- _Your task_: Consider the entries given below. Count the lines that include "subtotal" and give only the count.

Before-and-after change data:
▽

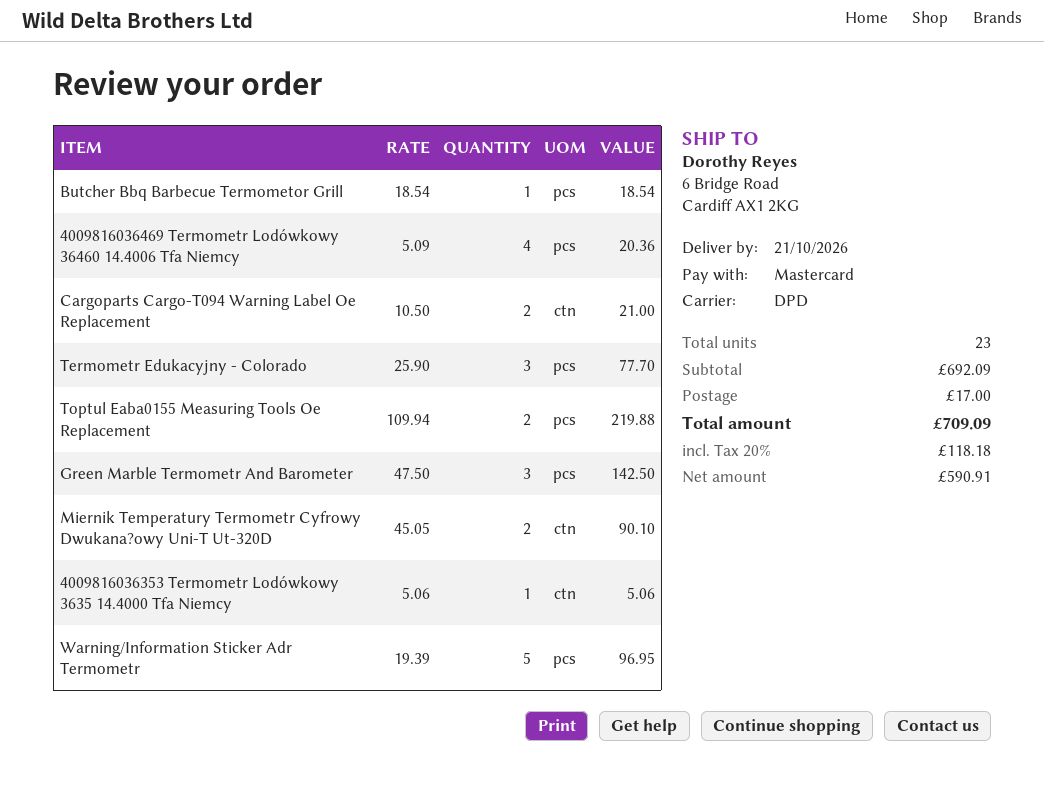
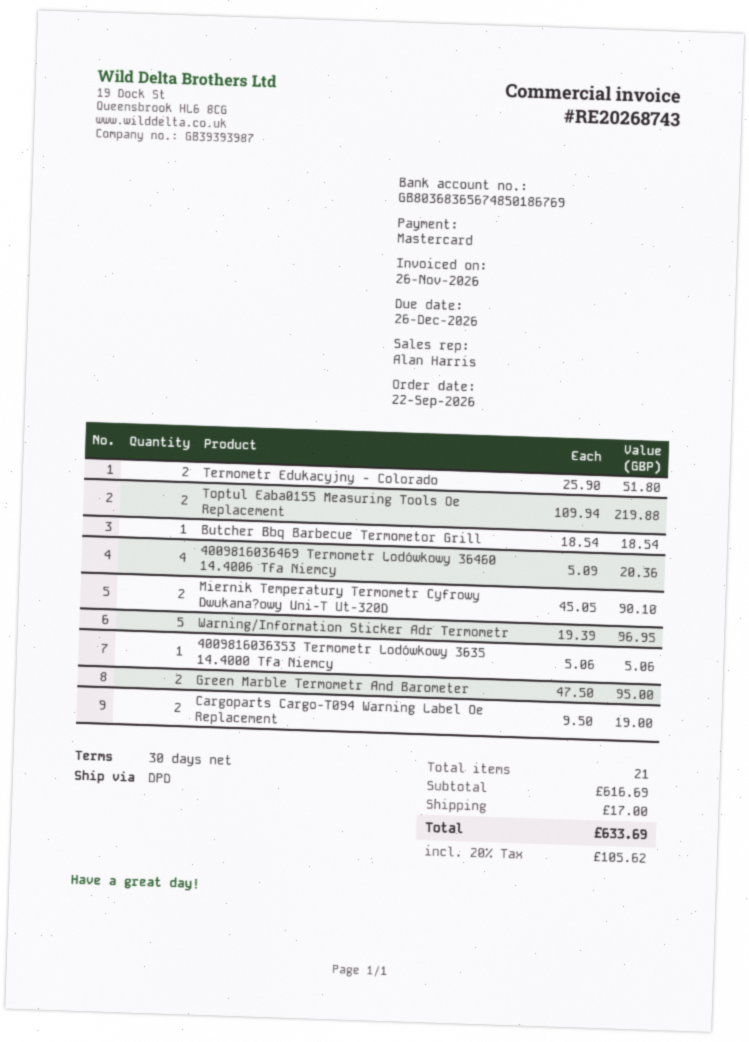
Cargoparts Cargo-T094 Warning Label Oe Replacement: 2 x 10.50 = 21.00 -> 2 x 9.50 = 19.00
Termometr Edukacyjny - Colorado: 3 x 25.90 = 77.70 -> 2 x 25.90 = 51.80
Green Marble Termometr And Barometer: 3 x 47.50 = 142.50 -> 2 x 47.50 = 95.00
total quantity: 23 -> 21
subtotal: 692.09 -> 616.69
tax: 20% = 118.18 -> 20% = 105.62
total: 709.09 -> 633.69

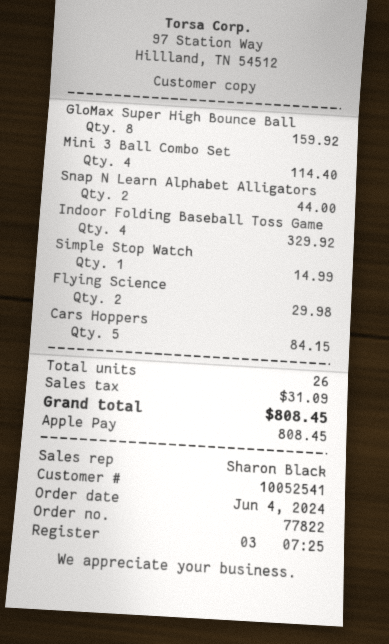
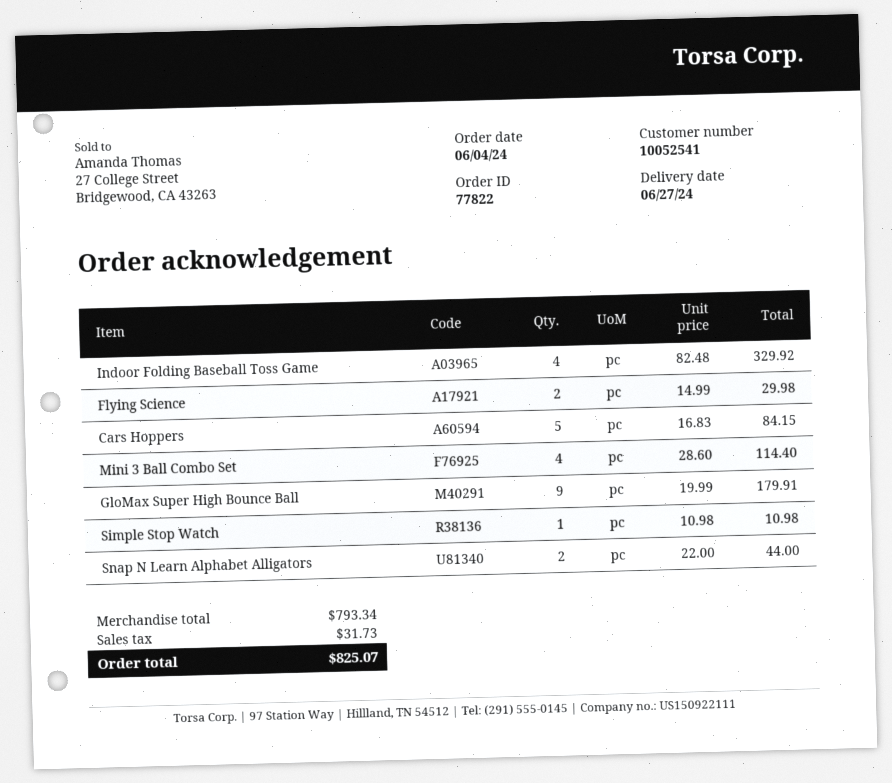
GloMax Super High Bounce Ball: 8 for 159.92 -> 9 for 179.91
Simple Stop Watch: 1 for 14.99 -> 1 for 10.98
tax: 31.09 -> 31.73
total: 808.45 -> 825.07

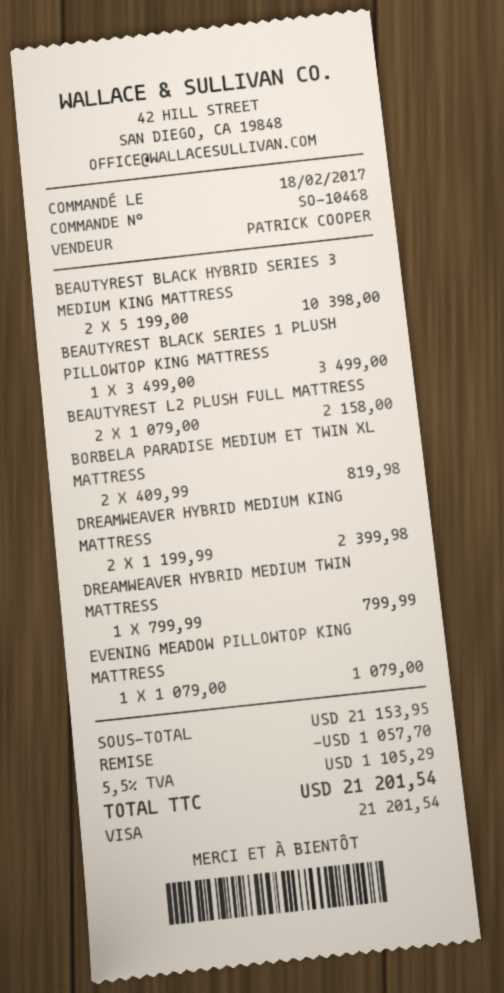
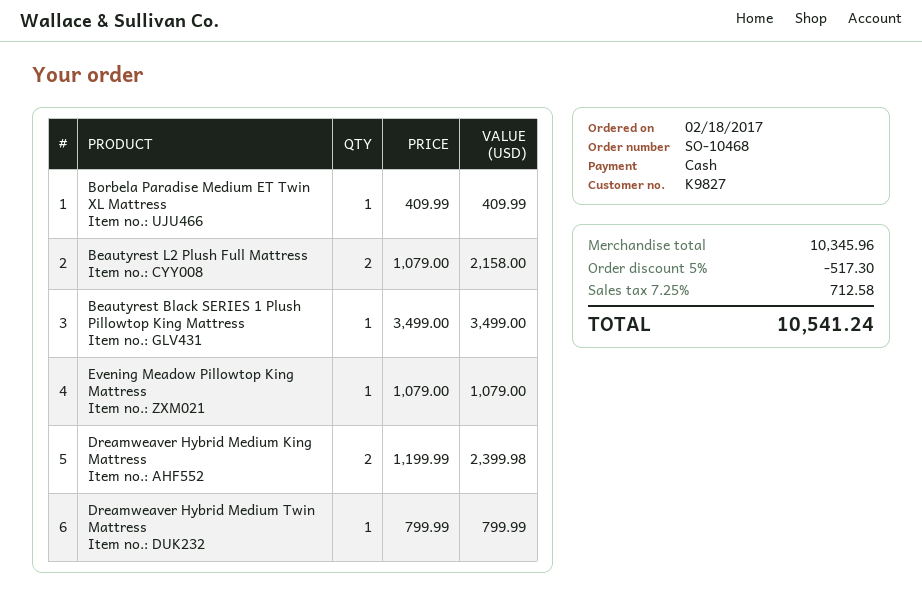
payment method: Visa -> cash
BEAUTYREST BLACK HYBRID SERIES 3 MEDIUM KING MATTRESS: 2 x 5199.00 = 10398.00 -> none
BORBELA PARADISE MEDIUM ET TWIN XL MATTRESS: 2 x 409.99 = 819.98 -> 1 x 409.99 = 409.99
subtotal: 21153.95 -> 10345.96
discount: 1057.70 -> 517.30
tax: 5.5% = 1105.29 -> 7.25% = 712.58
total: 21201.54 -> 10541.24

△

- _Written answer_: 2